Sarah Polley: This is not limited to women in this particular sect. I mean, certainly, there's an extremity and a horror that happened in this community, that it's easier for that to happen in an isolated community where there's no contact with the outside world and where there's such a hierarchical power structure.
But I also just didn't want to give people permission to say, this -- these are only issues that people are dealing with in these kinds of communities, because, of course, we're dealing with them every day in our own.
In Montreal, father used to take me all the time.
Jeffrey Brown: Polley herself, now 44, has been in the film world since she was a child star in Canada.
Sarah Polley: You're mistaking me for someone with potential.
Jeffrey Brown: She appeared in numerous films before turning to directing in her late 20s with her feature debut, "Away From Her" based on a short story by Nobel Prize-winning writer Alice Munro, about a woman institutionalized with Alzheimer's.
Speaker: Michael was a private person, and Diane was not a private person.
Jeffrey Brown: The much-acclaimed documentary "Stories We Tell" examined Polley's own family history and the different ways lives can be understood and seen.
Last year, she published a memoir titled "Run Towards the Danger" that candidly explored some of the trauma she experienced along the way, and how she did or did not respond to them, including a sexual assault as a teenager which came out much later amid a highly publicized court case, and what she saw is abusive treatment she experienced as a child and teen on film sets, being put in emotionally and physically perilous situations.

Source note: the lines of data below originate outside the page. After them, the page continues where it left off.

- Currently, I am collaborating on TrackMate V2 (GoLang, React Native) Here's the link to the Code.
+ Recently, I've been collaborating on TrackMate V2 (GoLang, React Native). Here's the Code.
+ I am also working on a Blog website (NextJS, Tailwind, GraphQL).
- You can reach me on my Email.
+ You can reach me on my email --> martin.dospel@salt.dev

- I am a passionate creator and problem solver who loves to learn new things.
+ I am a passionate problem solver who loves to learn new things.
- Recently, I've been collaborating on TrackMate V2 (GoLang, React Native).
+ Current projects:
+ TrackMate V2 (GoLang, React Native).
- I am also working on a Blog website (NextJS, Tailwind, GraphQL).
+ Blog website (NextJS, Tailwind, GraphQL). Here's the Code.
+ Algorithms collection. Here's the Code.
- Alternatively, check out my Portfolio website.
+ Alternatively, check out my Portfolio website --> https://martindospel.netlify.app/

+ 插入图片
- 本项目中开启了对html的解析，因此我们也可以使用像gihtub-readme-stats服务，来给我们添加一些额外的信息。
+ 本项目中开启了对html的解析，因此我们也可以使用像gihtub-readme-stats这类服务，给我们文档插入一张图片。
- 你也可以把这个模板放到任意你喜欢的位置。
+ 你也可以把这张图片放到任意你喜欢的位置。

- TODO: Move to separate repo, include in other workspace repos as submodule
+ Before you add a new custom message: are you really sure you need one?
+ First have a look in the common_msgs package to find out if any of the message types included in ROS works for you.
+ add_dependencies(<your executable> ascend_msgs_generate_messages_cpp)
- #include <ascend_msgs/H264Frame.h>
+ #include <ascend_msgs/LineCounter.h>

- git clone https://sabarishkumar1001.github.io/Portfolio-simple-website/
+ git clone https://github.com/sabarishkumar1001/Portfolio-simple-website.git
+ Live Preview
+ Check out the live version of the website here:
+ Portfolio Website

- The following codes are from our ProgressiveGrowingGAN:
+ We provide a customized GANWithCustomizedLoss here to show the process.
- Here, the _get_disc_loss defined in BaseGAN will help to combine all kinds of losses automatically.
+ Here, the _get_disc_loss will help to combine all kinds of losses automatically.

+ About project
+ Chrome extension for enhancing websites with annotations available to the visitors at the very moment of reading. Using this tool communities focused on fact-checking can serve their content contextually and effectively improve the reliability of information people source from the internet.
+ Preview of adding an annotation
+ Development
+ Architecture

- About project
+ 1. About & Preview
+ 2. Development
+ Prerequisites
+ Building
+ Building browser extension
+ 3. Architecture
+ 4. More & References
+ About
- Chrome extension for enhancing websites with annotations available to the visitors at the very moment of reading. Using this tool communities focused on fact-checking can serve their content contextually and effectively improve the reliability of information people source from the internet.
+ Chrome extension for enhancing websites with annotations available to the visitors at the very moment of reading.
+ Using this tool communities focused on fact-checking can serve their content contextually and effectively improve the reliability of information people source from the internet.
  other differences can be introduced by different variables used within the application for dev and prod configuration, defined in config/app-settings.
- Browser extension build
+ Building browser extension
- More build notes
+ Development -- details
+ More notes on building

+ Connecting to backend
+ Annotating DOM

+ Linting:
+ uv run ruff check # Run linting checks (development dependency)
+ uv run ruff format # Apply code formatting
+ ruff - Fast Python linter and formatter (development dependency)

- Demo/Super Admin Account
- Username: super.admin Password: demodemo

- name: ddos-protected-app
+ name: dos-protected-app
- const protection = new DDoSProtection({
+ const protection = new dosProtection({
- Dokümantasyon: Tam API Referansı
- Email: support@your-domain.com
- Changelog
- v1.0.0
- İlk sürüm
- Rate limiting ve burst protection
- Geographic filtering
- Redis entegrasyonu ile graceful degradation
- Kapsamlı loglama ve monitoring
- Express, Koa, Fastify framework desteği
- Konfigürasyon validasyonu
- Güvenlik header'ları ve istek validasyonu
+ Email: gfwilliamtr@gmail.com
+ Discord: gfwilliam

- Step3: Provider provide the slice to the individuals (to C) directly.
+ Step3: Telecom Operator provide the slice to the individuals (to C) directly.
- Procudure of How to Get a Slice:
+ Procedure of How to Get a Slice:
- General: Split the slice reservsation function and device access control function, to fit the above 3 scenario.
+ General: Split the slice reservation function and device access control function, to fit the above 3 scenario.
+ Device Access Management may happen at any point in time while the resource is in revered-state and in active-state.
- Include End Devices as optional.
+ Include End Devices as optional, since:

Sarah Polley: Maybe on this one.
Jeffrey Brown: Polley the director has prioritized the workplace aspect of film production.
Sarah Polley: I kind of have a policy that it is your responsibility as a filmmaker to create a healthy working environment. And I think that kind of gets underplayed in the job description, so...
Jeffrey Brown: Underplayed because people don't think of it on a Hollywood set or film set?
Sarah Polley: I think people just expect filmmakers to be these wild, creative, imaginative geniuses, and it's irresponsibility or spontaneity or madness is part of the job description, maybe a symptom of a good filmmaker.
And I have found that better work is done on sets where attention is paid to those basic principles of a decent place for people to work, and the hours not being crushingly long, and people's emotional and physical well-being prioritized.
Jeffrey Brown: On the set of "Women Talking," that meant having a therapist, Laurie Haskell, on hand for the most emotional scenes, including one in which the character played by Claire Foy finally explodes, exhorting her companions to leave the colony now to protect their children.
Claire Foy: I will destroy any living thing that harms my child.
Sarah Polley: Laurie turned to me and said: "This is going to be my busiest day."
And I said: "Why? We have done all of these things that seem to be more traumatic than this."
And she said: "Because every person in this room right now on the crew and the cast who didn't have a parent to protect them is going to hear what it sounds like if they did. Like, what does it sound like? What are the words you would have wanted to hear your parents say?"
Jeffrey Brown: The therapist knew right away?
Sarah Polley: Just knew right away. And, sure enough, it was absolutely her busiest day. She had a lineup.
Claire Foy: I want to stay and fight too.
Jeffrey Brown: Ultimately, Polley wants to make clear, this is an empowering film, women talking not only of violence and danger, but how they can change their lives and those of their children.
For the "PBS NewsHour," I'm Jeffrey Brown in New York.
Actress: We will have to ask ourselves who we are.